[User interface change data]
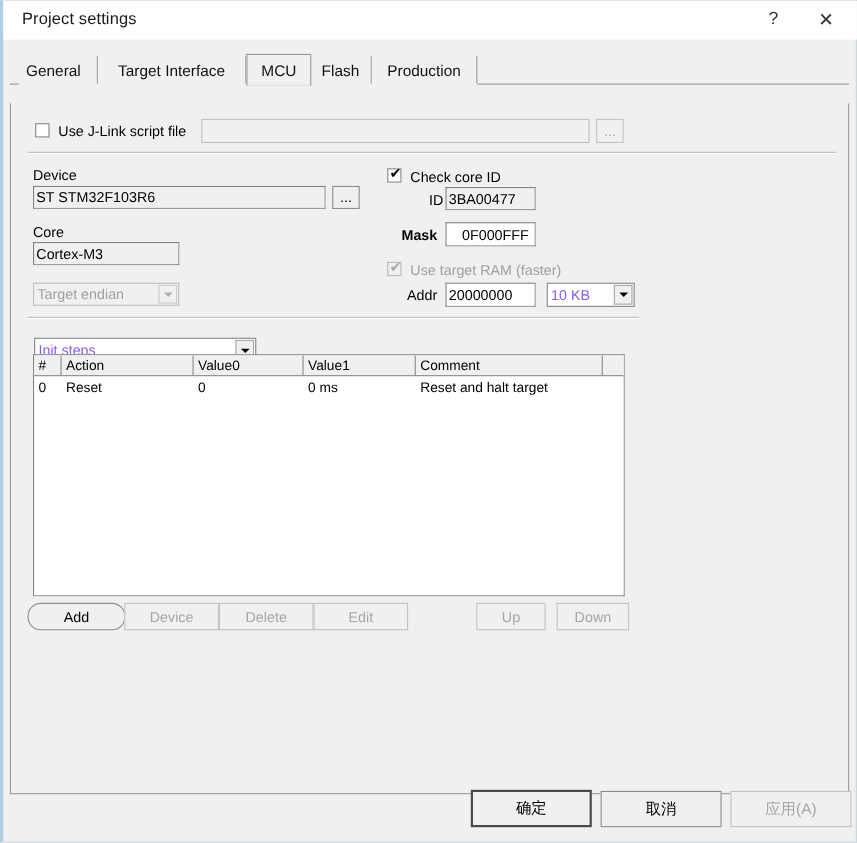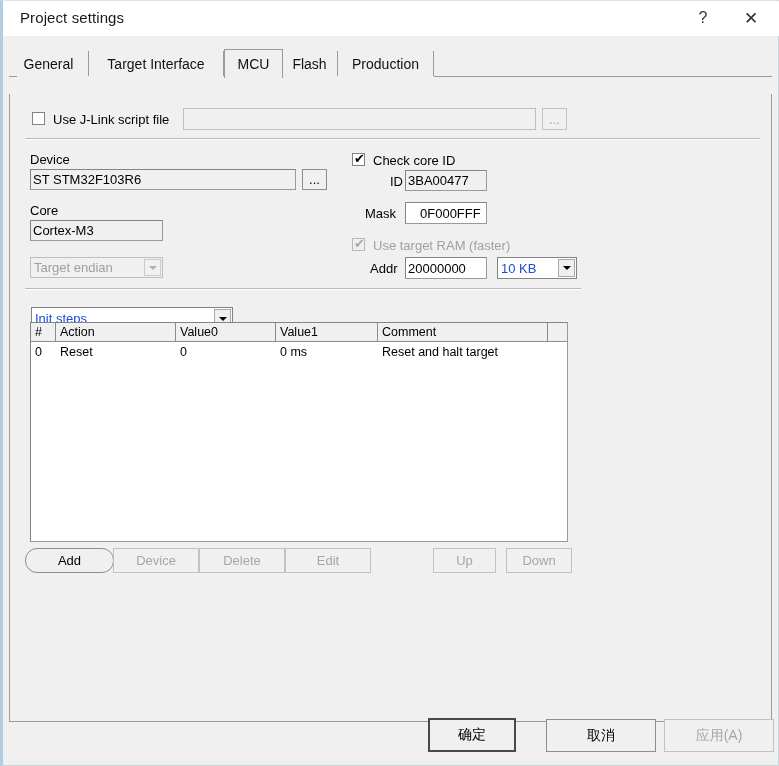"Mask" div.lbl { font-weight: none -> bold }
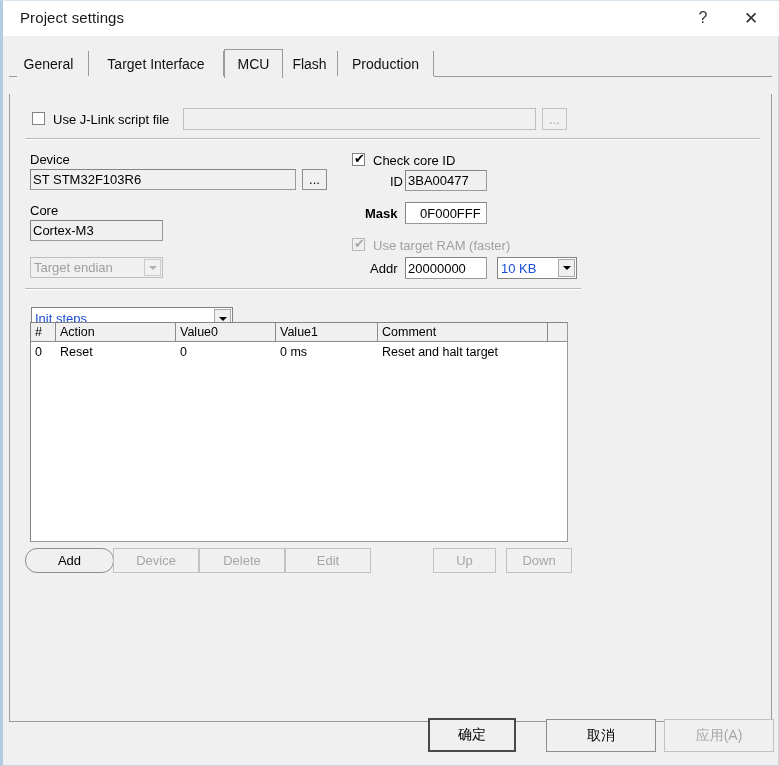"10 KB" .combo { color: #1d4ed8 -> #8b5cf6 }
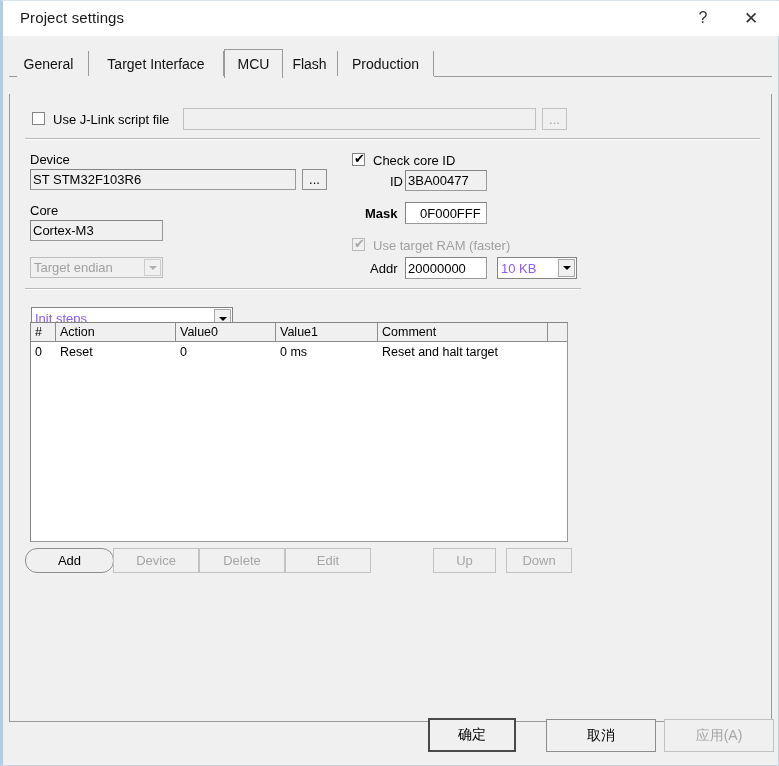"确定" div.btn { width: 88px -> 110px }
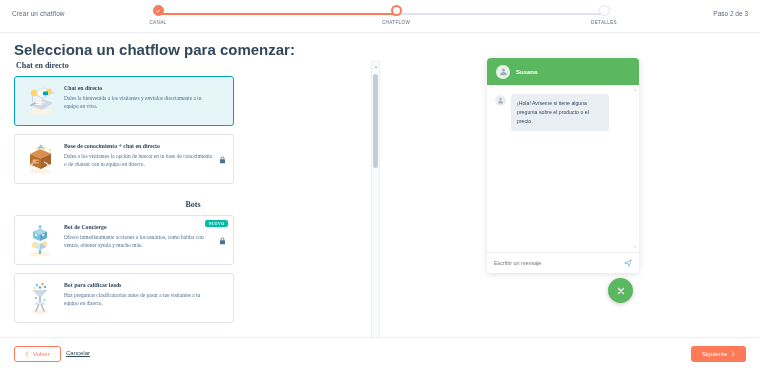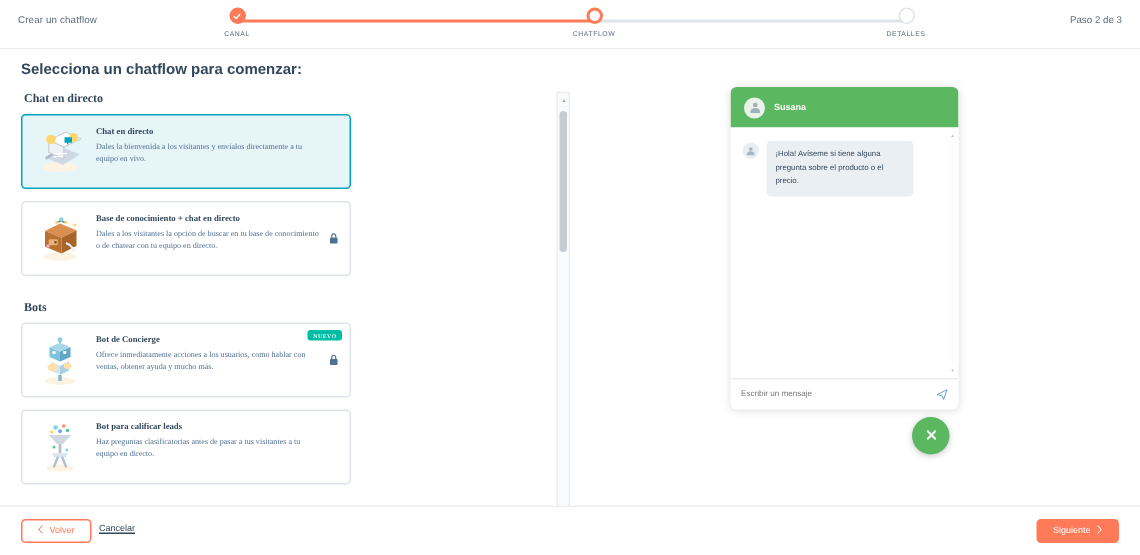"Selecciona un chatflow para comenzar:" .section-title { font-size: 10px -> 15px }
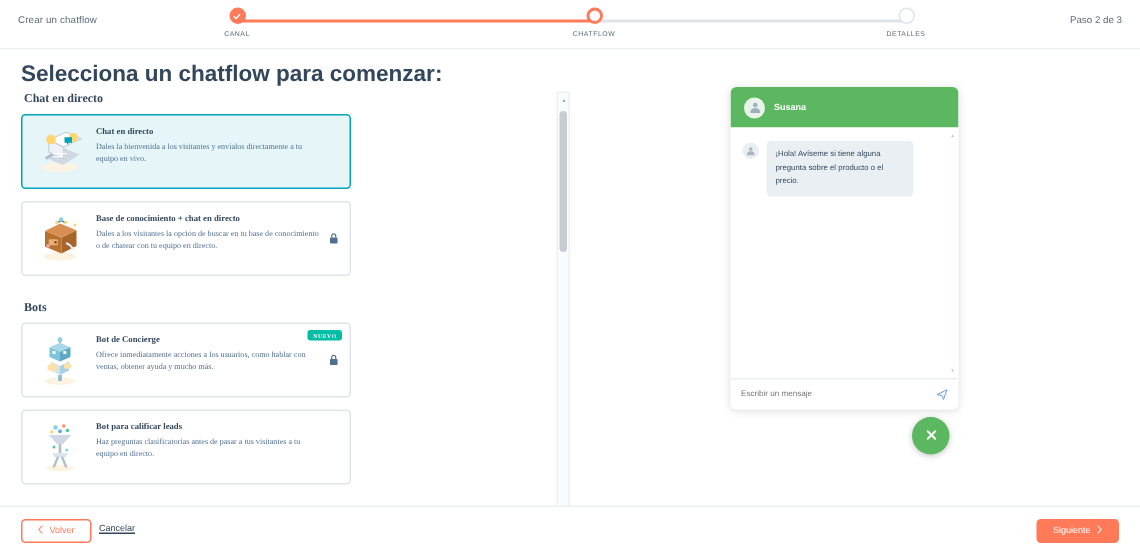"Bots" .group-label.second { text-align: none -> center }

» TASK DESCRIPTION
Reproduce exactly and only the lines from the one with "un chatflow para" through the final line of the records above, inclusive. Pictures must be left out.

» YOUR RESPONSE
"Selecciona un chatflow para comenzar:" .section-title { font-size: 10px -> 15px }
"Bots" .group-label.second { text-align: none -> center }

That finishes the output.